Can I conclude from the sy/us relation, that most of the time, CPUs are busy in 
kernel work?
And even in a distributed way. 
As load balancing is supposed to work like.
So I'd say, linux does a real good job here, doesn't it?


> One other possibility would be a socket buffer bottleneck.  By opening a
> second thread you open a second socket if I am not mistaken, and that
> could be what is allowing for the increased throughput as more packets
> are allowed to be in flight.

Agree. That's basically what I suspect.
But should'nt this go away when I increase all those memory limits in 
/proc/sys/net
and the TCP Window, too?

And why do I encounter this only when sending on the faster machine, not on the 
slower ones?
If it were a common default setting, I would expect the slower machines running 
into same bottlenecks at earlier rates,
wouldn't I ?

Or ist due to a combination of fast sender - slow receiver?

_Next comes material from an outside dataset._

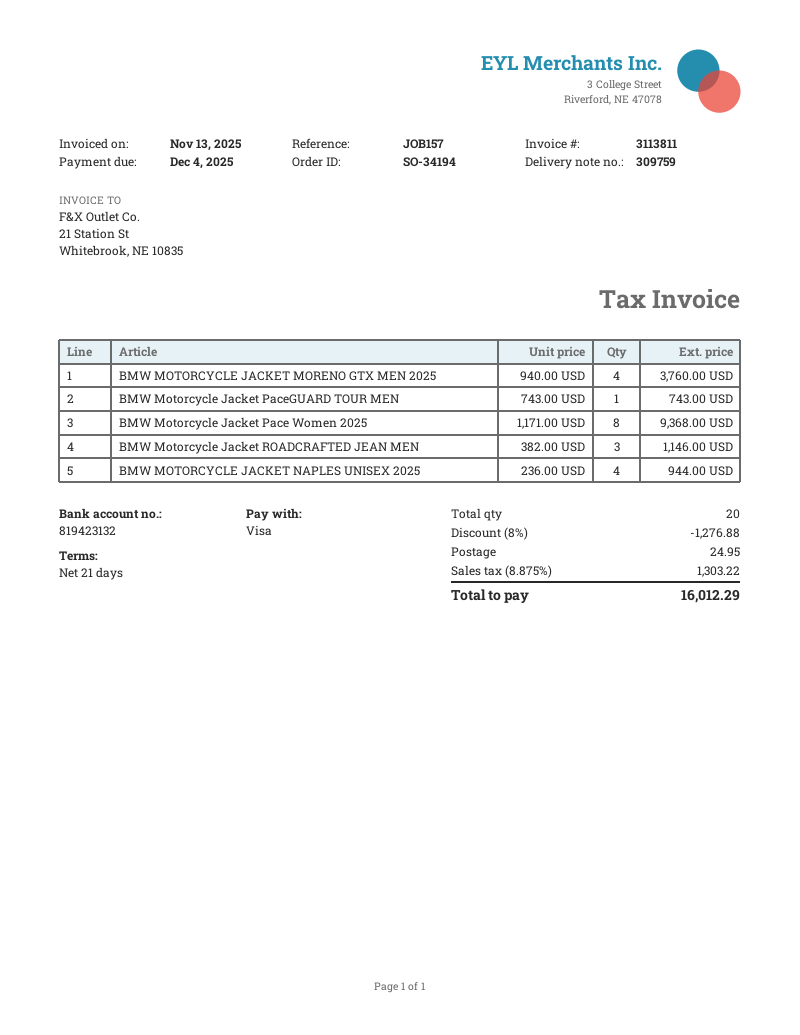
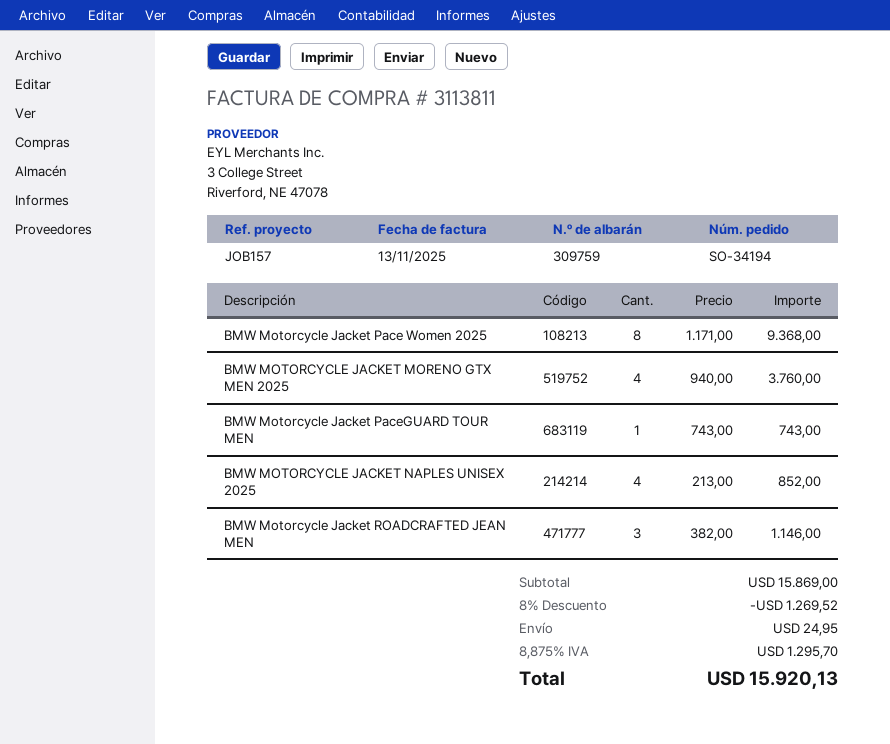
BMW MOTORCYCLE JACKET NAPLES UNISEX 2025: 4 x 236.00 = 944.00 -> 4 x 213.00 = 852.00
discount: 8% = 1276.88 -> 8% = 1269.52
tax: 8.875% = 1303.22 -> 8.875% = 1295.70
total: 16012.29 -> 15920.13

> > If it were that it takes some µsec to look up some soft IRQ pointer that
> > share the same hard IRQ, this may hurt performance??
>
> I assume the adapters are likely using message signaled interrupts so
> they shouldn't be limited by the hard wired IRQs assigned to the slots.
>

So we can safely consider the IRQ assignement table in the Asus manual pg 37 as 
irrelevant?


> >      [IDT] PES12N3A PCI Express Switch
>
> I believe there are IDT switches as a part of your quad port adapters.
> If I am not mistaken there is a pair of dual port chips that are
> connected to the IDT PCIe switch.  So what you should see is 3
> functions, one on the upstream side, and two on the downstream side for
> each adapter.

Ah, this brings light into the picture.
So may I ask you for some patience regarding the PCI bus structure issue, until 
I grasp that, please?

> This IDT switch is a part of the device listed in d:00.[01] and
> e:00.[01] below.  The status of 0b:00.0 tells us what the link speed and
> width is for the connection of the adapter to the motherboard.  There
> should also be another switch taking up 06:00.0 and 07:02.0 and 07:04.0
> for the other adapter.  There the status of 06:00.0 should tell you

Im still sitting here, comparing two windows with outpt of 

lspic -tv
lspci -vv | grep -P "[0-9a-f]{2}:[0-9a-f]{2}\.[0-9a-f]|LnkSta:"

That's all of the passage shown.